• [WORK ITEM] When you reach the line containing "parameters in our client by running ./smartpool --help." in the data below, begin returning lines exactly as written, and stop once the line containing "will be higer." has been returned.

• [DATA FOR THIS TASK]

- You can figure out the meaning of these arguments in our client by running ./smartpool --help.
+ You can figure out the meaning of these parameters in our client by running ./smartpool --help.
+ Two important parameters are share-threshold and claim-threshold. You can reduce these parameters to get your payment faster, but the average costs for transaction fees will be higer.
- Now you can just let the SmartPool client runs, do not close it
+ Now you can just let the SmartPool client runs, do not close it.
---
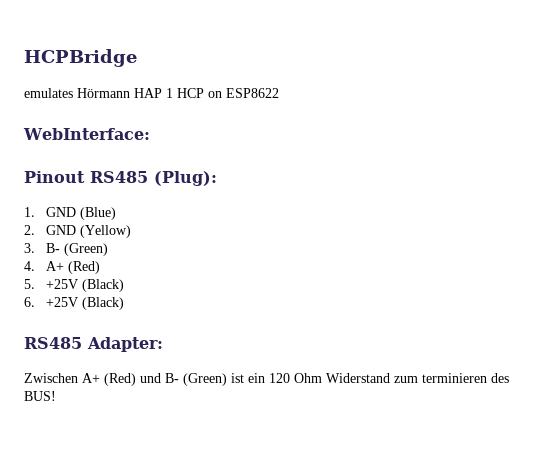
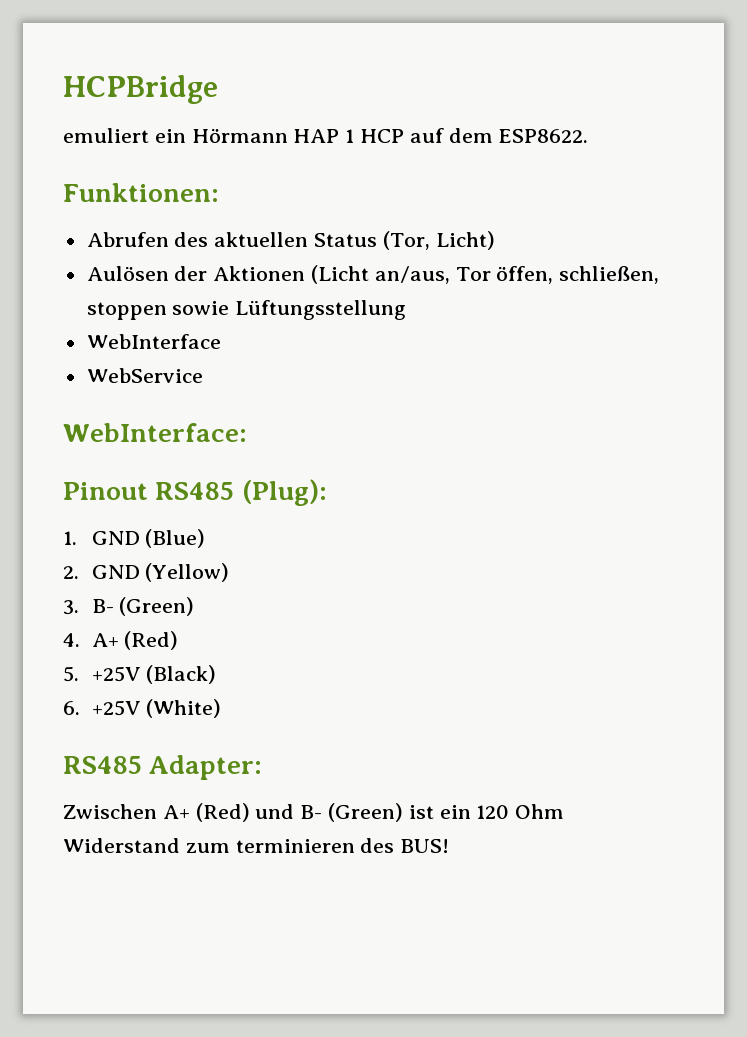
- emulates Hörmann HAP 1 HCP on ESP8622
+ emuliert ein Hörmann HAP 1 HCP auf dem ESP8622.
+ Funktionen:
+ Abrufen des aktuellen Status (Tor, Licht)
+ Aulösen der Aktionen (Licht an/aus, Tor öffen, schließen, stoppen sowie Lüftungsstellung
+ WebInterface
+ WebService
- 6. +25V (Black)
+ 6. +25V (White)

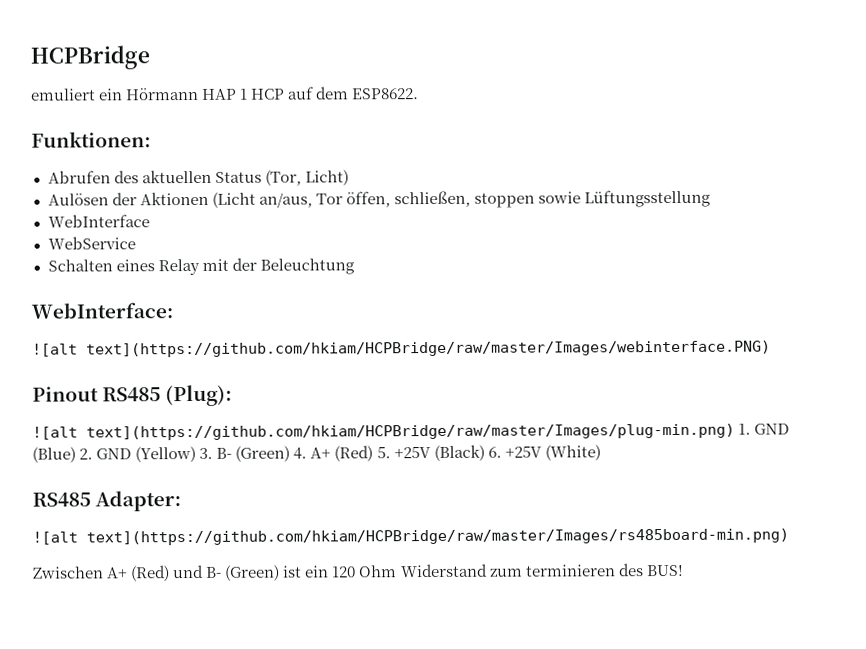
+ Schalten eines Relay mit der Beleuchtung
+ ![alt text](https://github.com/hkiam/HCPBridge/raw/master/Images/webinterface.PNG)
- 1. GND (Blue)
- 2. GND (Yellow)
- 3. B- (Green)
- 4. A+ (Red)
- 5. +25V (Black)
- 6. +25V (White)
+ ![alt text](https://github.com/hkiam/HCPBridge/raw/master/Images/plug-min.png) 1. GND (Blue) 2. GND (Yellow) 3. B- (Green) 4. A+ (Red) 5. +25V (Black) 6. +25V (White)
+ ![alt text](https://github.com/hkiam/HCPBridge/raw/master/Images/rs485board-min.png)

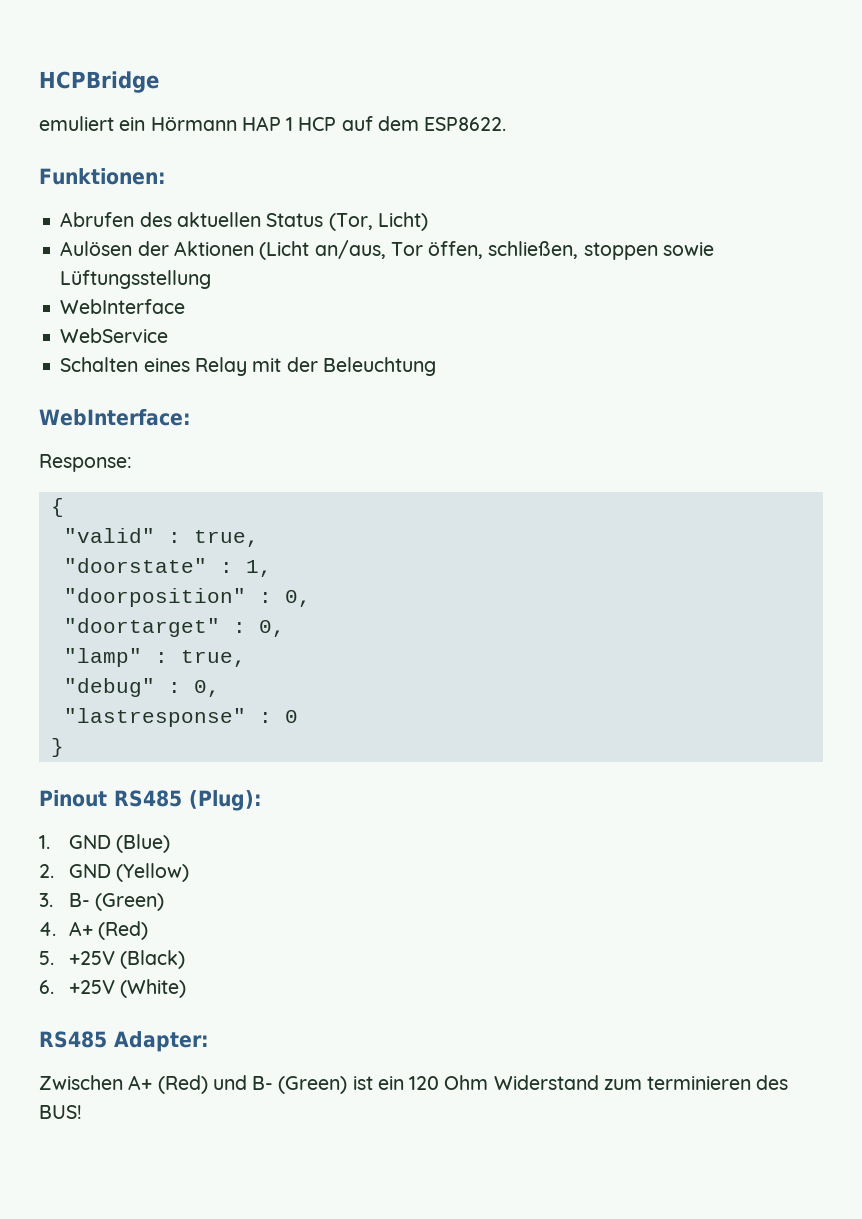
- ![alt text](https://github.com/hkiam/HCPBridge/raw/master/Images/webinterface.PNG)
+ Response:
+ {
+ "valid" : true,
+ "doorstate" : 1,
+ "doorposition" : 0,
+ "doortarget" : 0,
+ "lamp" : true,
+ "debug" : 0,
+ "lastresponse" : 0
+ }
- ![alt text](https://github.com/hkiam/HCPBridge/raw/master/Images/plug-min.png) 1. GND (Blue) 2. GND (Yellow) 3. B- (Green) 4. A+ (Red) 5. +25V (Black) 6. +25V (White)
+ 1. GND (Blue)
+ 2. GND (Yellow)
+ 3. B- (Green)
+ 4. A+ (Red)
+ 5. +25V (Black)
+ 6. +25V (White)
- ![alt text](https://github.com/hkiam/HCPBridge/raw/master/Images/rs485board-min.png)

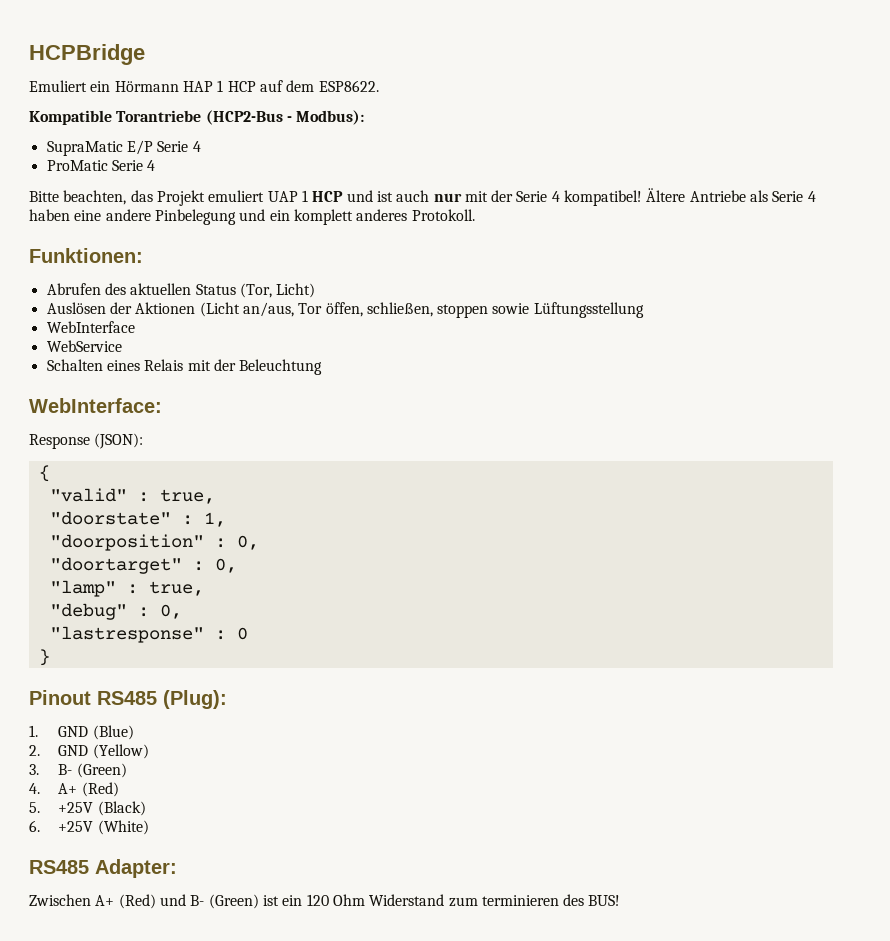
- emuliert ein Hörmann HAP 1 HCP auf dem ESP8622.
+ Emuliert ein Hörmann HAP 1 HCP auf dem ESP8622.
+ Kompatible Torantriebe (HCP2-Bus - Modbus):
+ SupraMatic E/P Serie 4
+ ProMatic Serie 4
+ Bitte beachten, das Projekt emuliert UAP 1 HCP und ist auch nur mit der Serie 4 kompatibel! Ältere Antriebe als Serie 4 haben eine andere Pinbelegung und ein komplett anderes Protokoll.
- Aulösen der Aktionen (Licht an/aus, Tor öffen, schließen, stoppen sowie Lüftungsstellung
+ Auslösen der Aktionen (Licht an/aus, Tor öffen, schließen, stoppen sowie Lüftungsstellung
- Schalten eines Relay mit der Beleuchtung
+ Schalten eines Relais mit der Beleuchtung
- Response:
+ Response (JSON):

• [WRITTEN SOLUTION]
+ You can figure out the meaning of these parameters in our client by running ./smartpool --help.
+ Two important parameters are share-threshold and claim-threshold. You can reduce these parameters to get your payment faster, but the average costs for transaction fees will be higer.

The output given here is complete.